WORK INSTRUCTIONS:
What you return should match the data below exactly, with no pictures in it.

*** DATA FOR ANALYSIS ***

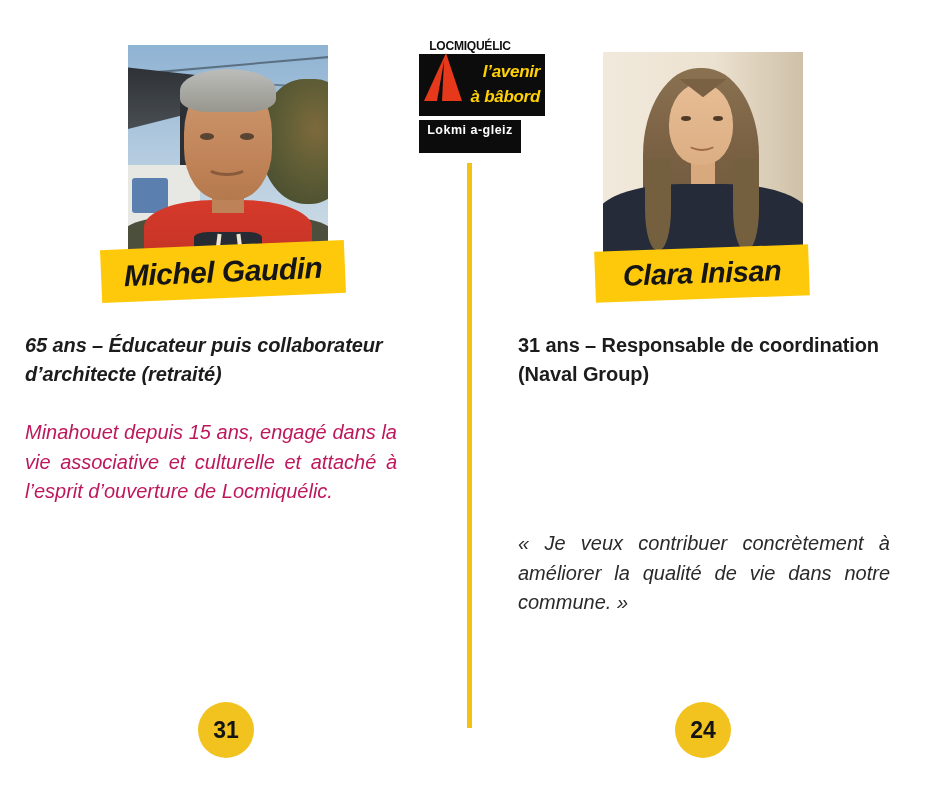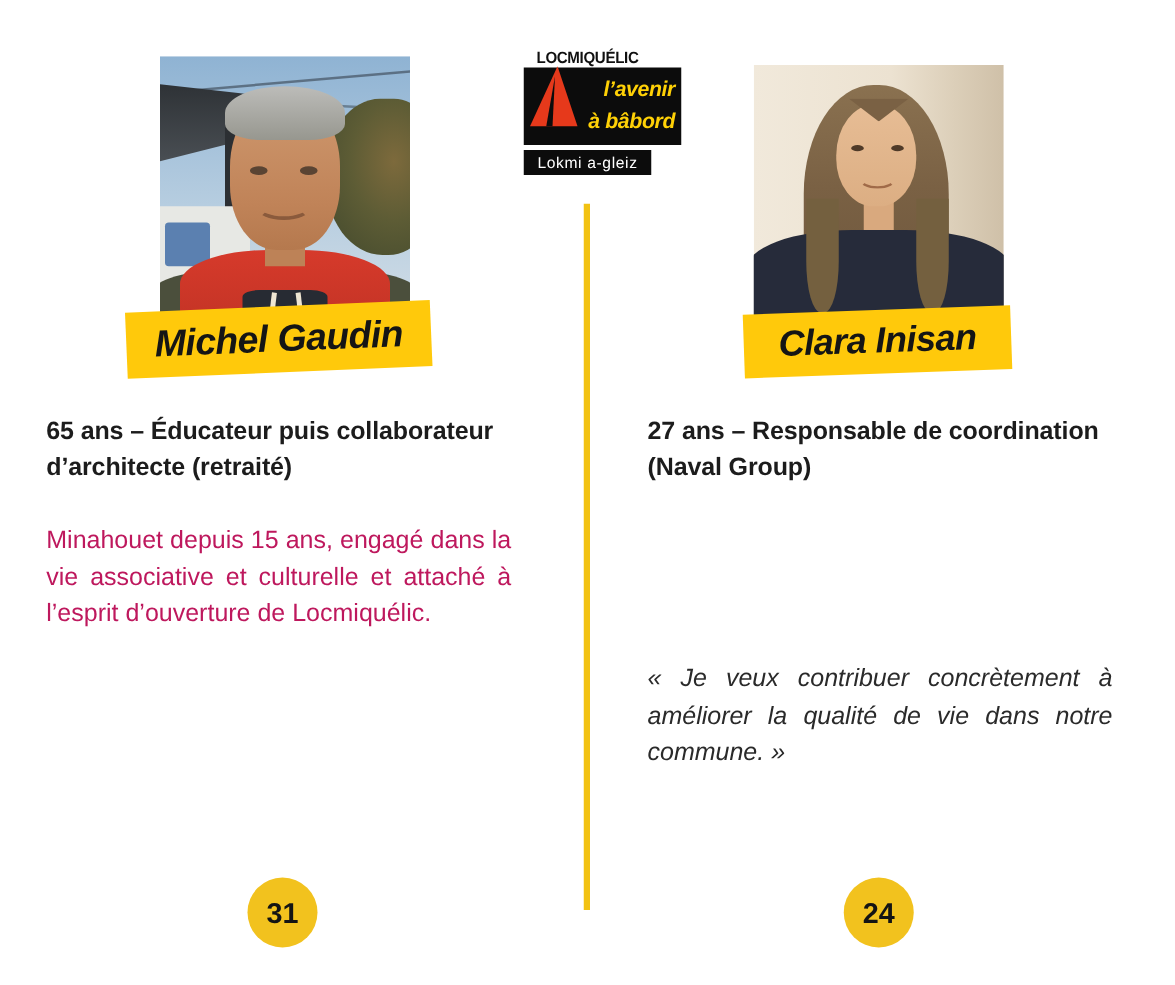--- a/index.html
+++ b/index.html
@@ -16,7 +16,7 @@
   .logo-slogan{position:absolute;right:5px;top:5px;text-align:right;color:#FFD106;
     font-weight:bold;font-style:italic;font-size:17px;line-height:25px;white-space:nowrap;
     letter-spacing:-0.3px;}
-  .logo-strip{margin-top:4px;height:20px;background:#0c0c0c;color:#ffffff;font-weight:normal;
+  .logo-strip{margin-top:4px;height:33px;background:#0c0c0c;color:#ffffff;font-weight:bold;
     font-size:12.5px;line-height:20px;letter-spacing:0.5px;}
   
   .divider{position:absolute;left:467px;top:163px;width:5px;height:565px;background:#F2C212;}

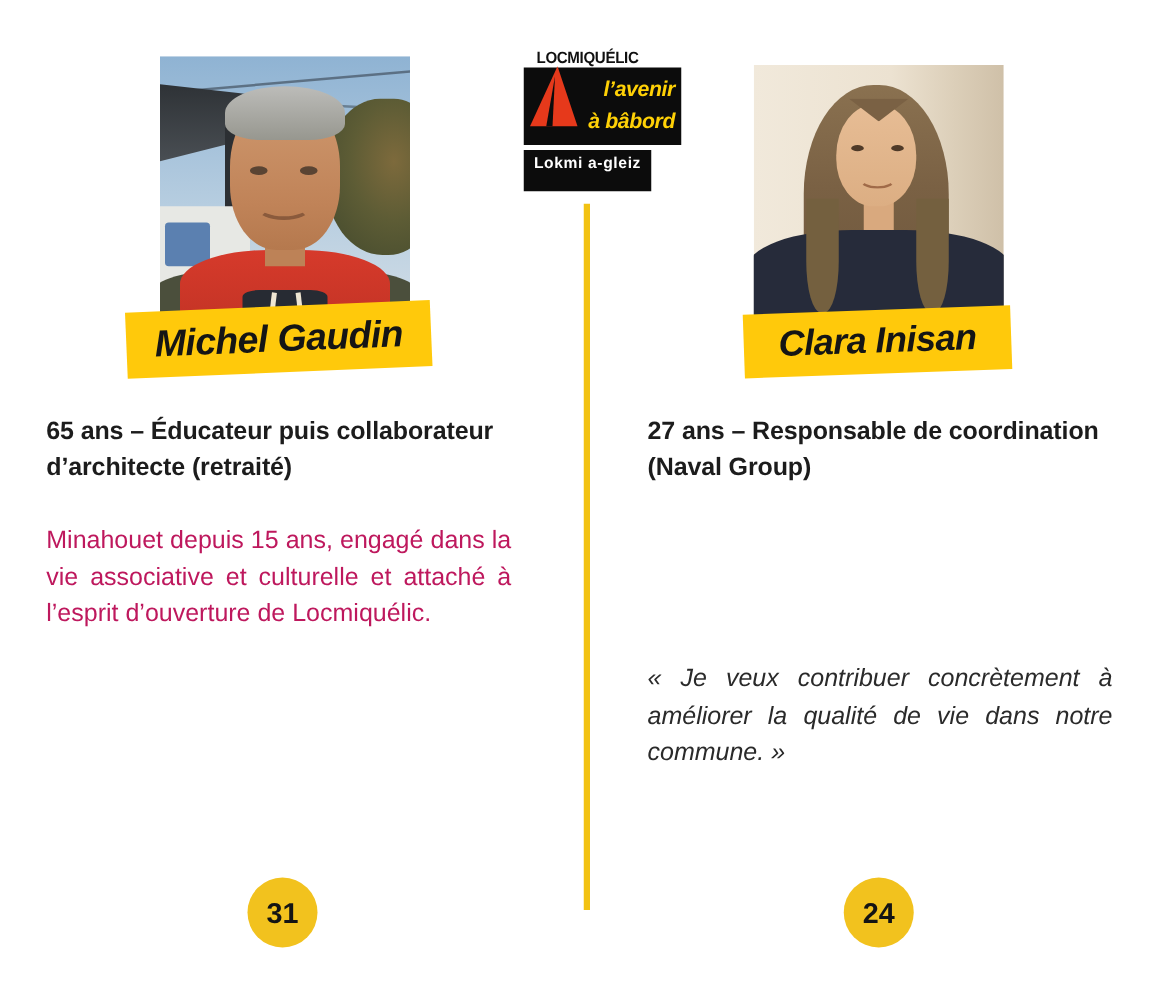--- a/index.html
+++ b/index.html
@@ -81,7 +81,7 @@
     color:#be185d;text-align:justify;}
   .quote{position:absolute;width:372px;margin:0;font-size:20px;line-height:29.5px;
     color:#2a2a2a;font-style:italic;text-align:justify;}
-  .col-l{left:37px;} .col-r{left:518px;}
+  .col-l{left:25px;font-style:italic;} .col-r{left:518px;}
   .row-head{top:331px;} .row-bio{top:418px;} .row-quote{top:529px;}
   
   .badge{position:absolute;top:702px;width:56px;height:56px;border-radius:50%;

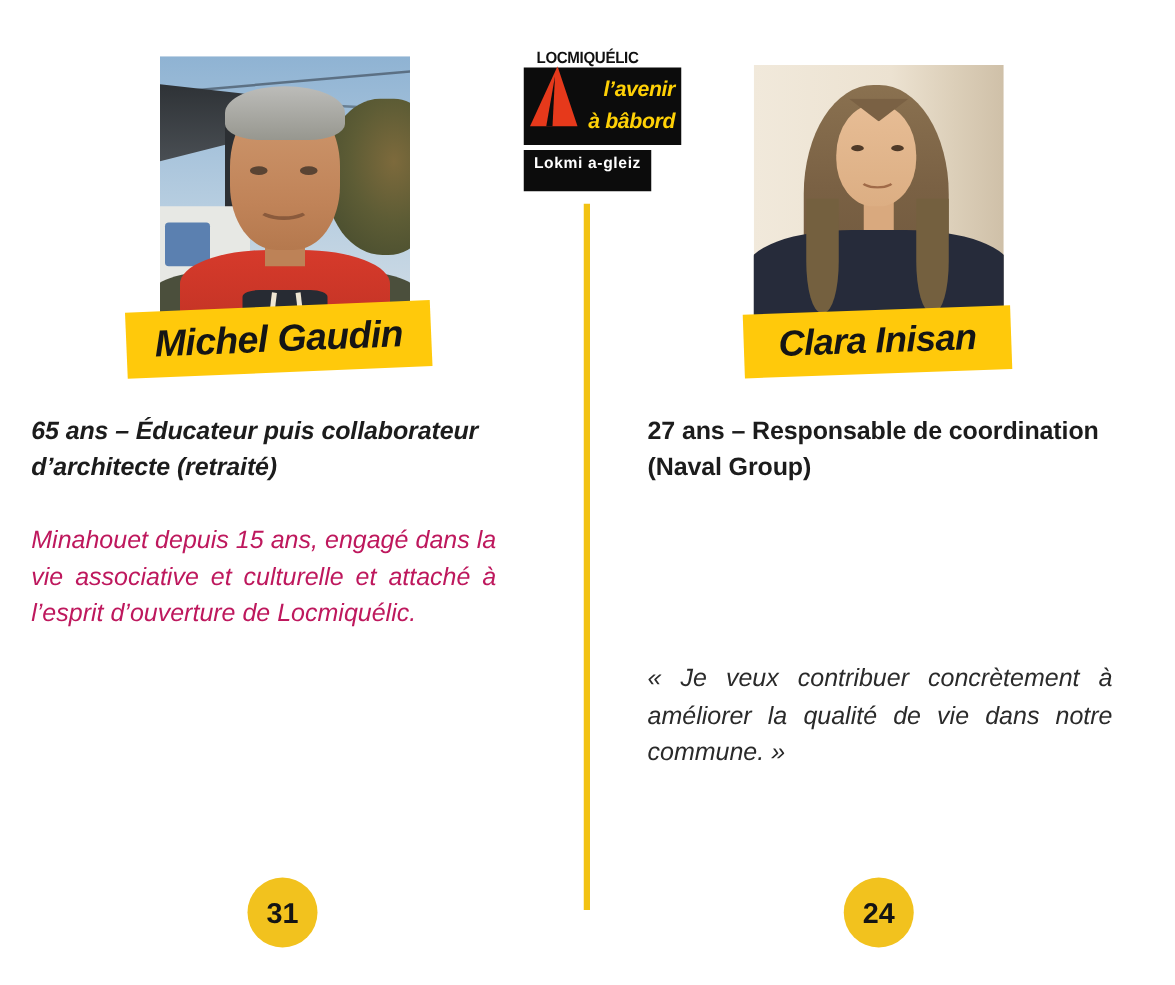--- a/index.html
+++ b/index.html
@@ -153,7 +153,7 @@
   <h2 class="headline col-l row-head">65 ans – Éducateur puis collaborateur d’architecte (retraité)</h2>
   <p class="bio col-l row-bio">Minahouet depuis 15 ans, engagé dans la vie associative et culturelle et attaché à l’esprit d’ouverture de Locmiquélic.</p>
 
-  <h2 class="headline col-r row-head">27 ans – Responsable de coordination (Naval Group)</h2>
+  <h2 class="headline col-r row-head">31 ans – Responsable de coordination (Naval Group)</h2>
   <p class="quote col-r row-quote">« Je veux contribuer concrètement à améliorer la qualité de vie dans notre commune. »</p>
 
   <div class="badge badge-left">31</div>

*** End of DATA FOR ANALYSIS ***

WRITTEN RESPONSE:
--- a/index.html
+++ b/index.html
@@ -16,7 +16,7 @@
   .logo-slogan{position:absolute;right:5px;top:5px;text-align:right;color:#FFD106;
     font-weight:bold;font-style:italic;font-size:17px;line-height:25px;white-space:nowrap;
     letter-spacing:-0.3px;}
-  .logo-strip{margin-top:4px;height:20px;background:#0c0c0c;color:#ffffff;font-weight:normal;
+  .logo-strip{margin-top:4px;height:33px;background:#0c0c0c;color:#ffffff;font-weight:bold;
     font-size:12.5px;line-height:20px;letter-spacing:0.5px;}
   
   .divider{position:absolute;left:467px;top:163px;width:5px;height:565px;background:#F2C212;}

--- a/index.html
+++ b/index.html
@@ -81,7 +81,7 @@
     color:#be185d;text-align:justify;}
   .quote{position:absolute;width:372px;margin:0;font-size:20px;line-height:29.5px;
     color:#2a2a2a;font-style:italic;text-align:justify;}
-  .col-l{left:37px;} .col-r{left:518px;}
+  .col-l{left:25px;font-style:italic;} .col-r{left:518px;}
   .row-head{top:331px;} .row-bio{top:418px;} .row-quote{top:529px;}
   
   .badge{position:absolute;top:702px;width:56px;height:56px;border-radius:50%;

--- a/index.html
+++ b/index.html
@@ -153,7 +153,7 @@
   <h2 class="headline col-l row-head">65 ans – Éducateur puis collaborateur d’architecte (retraité)</h2>
   <p class="bio col-l row-bio">Minahouet depuis 15 ans, engagé dans la vie associative et culturelle et attaché à l’esprit d’ouverture de Locmiquélic.</p>
 
-  <h2 class="headline col-r row-head">27 ans – Responsable de coordination (Naval Group)</h2>
+  <h2 class="headline col-r row-head">31 ans – Responsable de coordination (Naval Group)</h2>
   <p class="quote col-r row-quote">« Je veux contribuer concrètement à améliorer la qualité de vie dans notre commune. »</p>
 
   <div class="badge badge-left">31</div>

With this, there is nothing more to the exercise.